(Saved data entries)
..............................

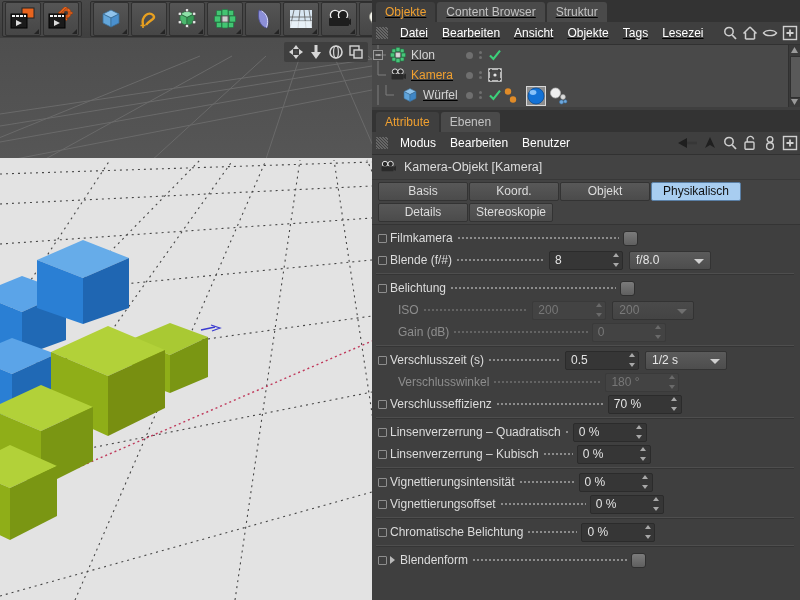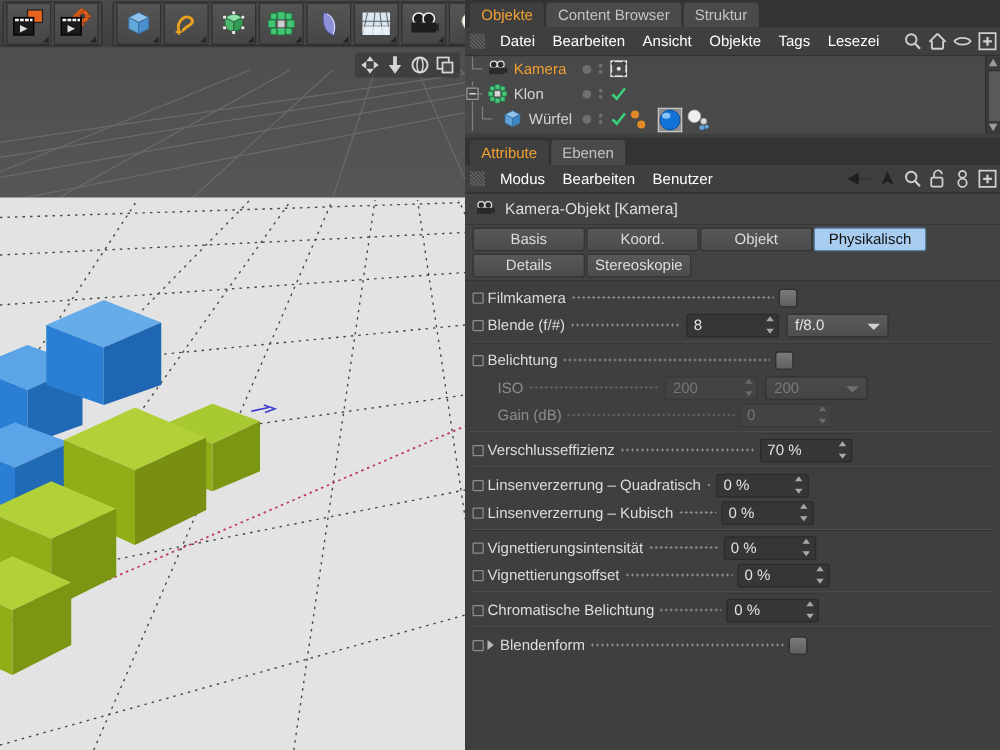--- a/index.html
+++ b/index.html
@@ -84,6 +84,7 @@
     position: absolute; left: 372px; top: 0;
     width: 428px; height: 600px;
     background: #3f3f3f;
+    text-decoration: underline;
   }
 
   

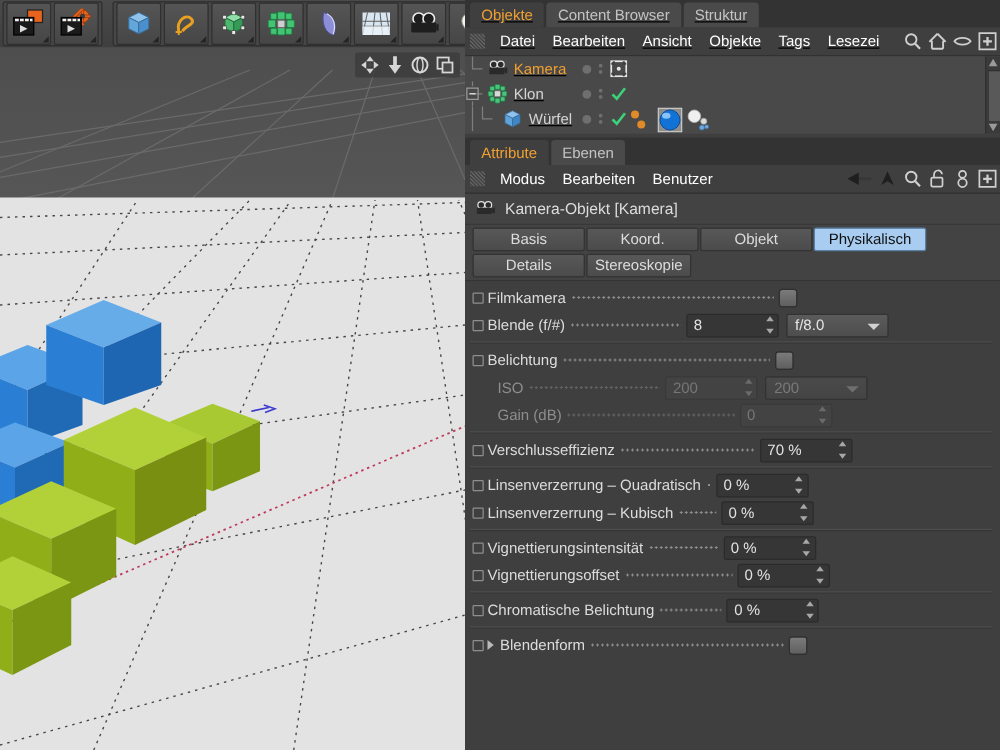--- a/index.html
+++ b/index.html
@@ -568,33 +568,6 @@
 
     <div id="objmgr">
 
-      <div class="om-row sel">
-        <div class="om-tree">
-          <svg width="18" height="20" viewBox="0 0 18 20">
-              <path d="M6 0 V10 H14" stroke="#7e7e7e" stroke-width="1" fill="none"></path>
-            </svg>
-        </div>
-        <svg class="om-icon" viewBox="0 0 16 16">
-          <circle cx="5" cy="4.6" r="2.7" fill="#2a2a2a" stroke="#e0e0e0" stroke-width="1"></circle>
-          <circle cx="10.6" cy="4.6" r="2.7" fill="#2a2a2a" stroke="#e0e0e0" stroke-width="1"></circle>
-          <rect x="1.5" y="7" width="12" height="5.4" rx="0.7" fill="#2a2a2a"></rect>
-          <polygon points="13.5,8 16,6.6 16,12 13.5,11" fill="#2a2a2a"></polygon>
-        </svg>
-        <span class="om-name">Kamera</span>
-        <div class="om-dots">
-          <div class="dotgrey"></div>
-          <div class="dotcol">
-              <div class="dotsm"></div>
-              <div class="dotsm"></div>
-            </div>
-          <svg class="om-state" viewBox="0 0 14 14">
-            <rect x="1" y="1" width="12" height="12" fill="none" stroke="#e6e6e6" stroke-width="1.4"></rect>
-            <circle cx="7" cy="7" r="1.6" fill="#e6e6e6"></circle>
-            <path d="M3 1 V3 H1 M11 1 V3 H13 M3 13 V11 H1 M11 13 V11 H13" stroke="#3f3f3f" stroke-width="1.6" fill="none"></path>
-          </svg>
-        </div>
-      </div>
-
       <div class="om-row">
         <div class="om-tree">
           <svg width="18" height="20" viewBox="0 0 18 20">
@@ -629,6 +602,33 @@
         </div>
       </div>
 
+      <div class="om-row sel">
+        <div class="om-tree">
+          <svg width="18" height="20" viewBox="0 0 18 20">
+              <path d="M6 0 V10 H14" stroke="#7e7e7e" stroke-width="1" fill="none"></path>
+            </svg>
+        </div>
+        <svg class="om-icon" viewBox="0 0 16 16">
+          <circle cx="5" cy="4.6" r="2.7" fill="#2a2a2a" stroke="#e0e0e0" stroke-width="1"></circle>
+          <circle cx="10.6" cy="4.6" r="2.7" fill="#2a2a2a" stroke="#e0e0e0" stroke-width="1"></circle>
+          <rect x="1.5" y="7" width="12" height="5.4" rx="0.7" fill="#2a2a2a"></rect>
+          <polygon points="13.5,8 16,6.6 16,12 13.5,11" fill="#2a2a2a"></polygon>
+        </svg>
+        <span class="om-name">Kamera</span>
+        <div class="om-dots">
+          <div class="dotgrey"></div>
+          <div class="dotcol">
+              <div class="dotsm"></div>
+              <div class="dotsm"></div>
+            </div>
+          <svg class="om-state" viewBox="0 0 14 14">
+            <rect x="1" y="1" width="12" height="12" fill="none" stroke="#e6e6e6" stroke-width="1.4"></rect>
+            <circle cx="7" cy="7" r="1.6" fill="#e6e6e6"></circle>
+            <path d="M3 1 V3 H1 M11 1 V3 H13 M3 13 V11 H1 M11 13 V11 H13" stroke="#3f3f3f" stroke-width="1.6" fill="none"></path>
+          </svg>
+        </div>
+      </div>
+
       <div class="om-row">
         <div class="om-tree" style="width:30px">
           <svg width="30" height="20" viewBox="0 0 30 20">

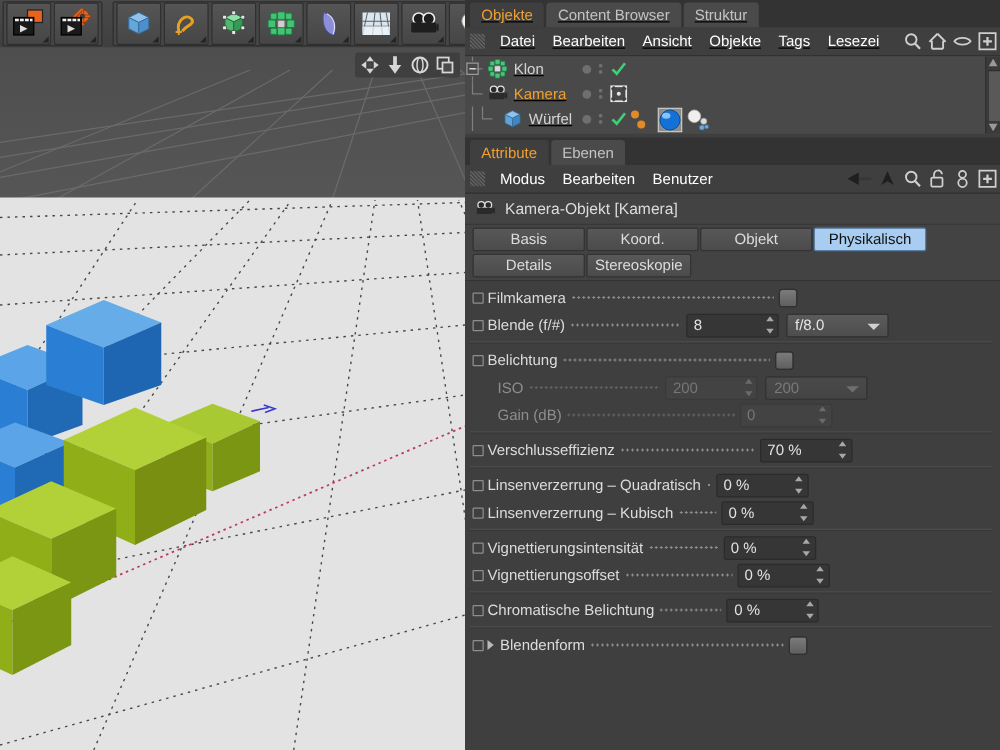--- a/index.html
+++ b/index.html
@@ -813,6 +813,23 @@
 
         <div class="divider"></div>
 
+        <div class="prow">
+          <span class="bullet"></span>
+          <span class="plabel">Verschlusszeit (s)</span>
+          <span class="pdots" style="max-width:133px"></span>
+          <span class="numfield">
+            <span class="nv">0.5</span>
+            <span class="spin">
+                <i class="up"></i>
+                <i class="dn"></i>
+              </span>
+          </span>
+          <span class="combo">
+            <span class="cv">1/2 s</span>
+            <span class="carrow"></span>
+          </span>
+          <span class="spacer-wide"></span>
+        </div>
 
 
 

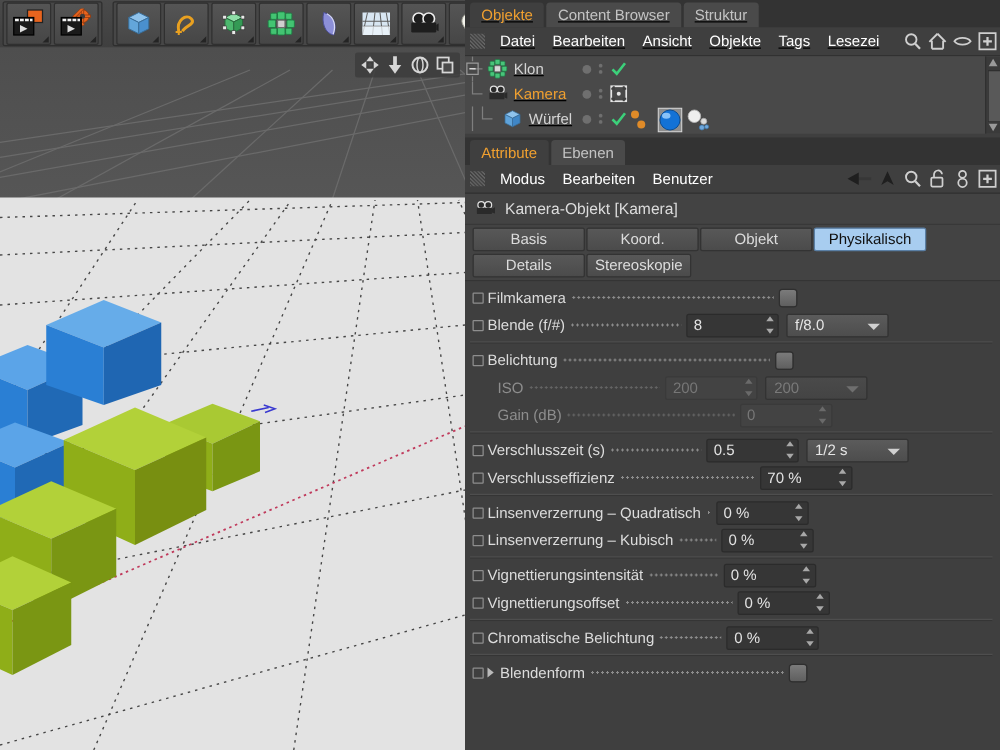--- a/index.html
+++ b/index.html
@@ -831,6 +831,19 @@
           <span class="spacer-wide"></span>
         </div>
 
+        <div class="prow dim">
+          <span class="bullet hidden"></span>
+          <span class="plabel" style="margin-left:8px">Verschlusswinkel</span>
+          <span class="pdots" style="max-width:108px"></span>
+          <span class="numfield dim">
+            <span class="nv">180 °</span>
+            <span class="spin">
+                <i class="up"></i>
+                <i class="dn"></i>
+              </span>
+          </span>
+          <span class="spacer-wide"></span>
+        </div>
 
 
         <div class="prow">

..............................

What lines in the records above include the string "icon"? Copy each one.

-        <svg class="om-icon" viewBox="0 0 16 16">
+        <svg class="om-icon" viewBox="0 0 16 16">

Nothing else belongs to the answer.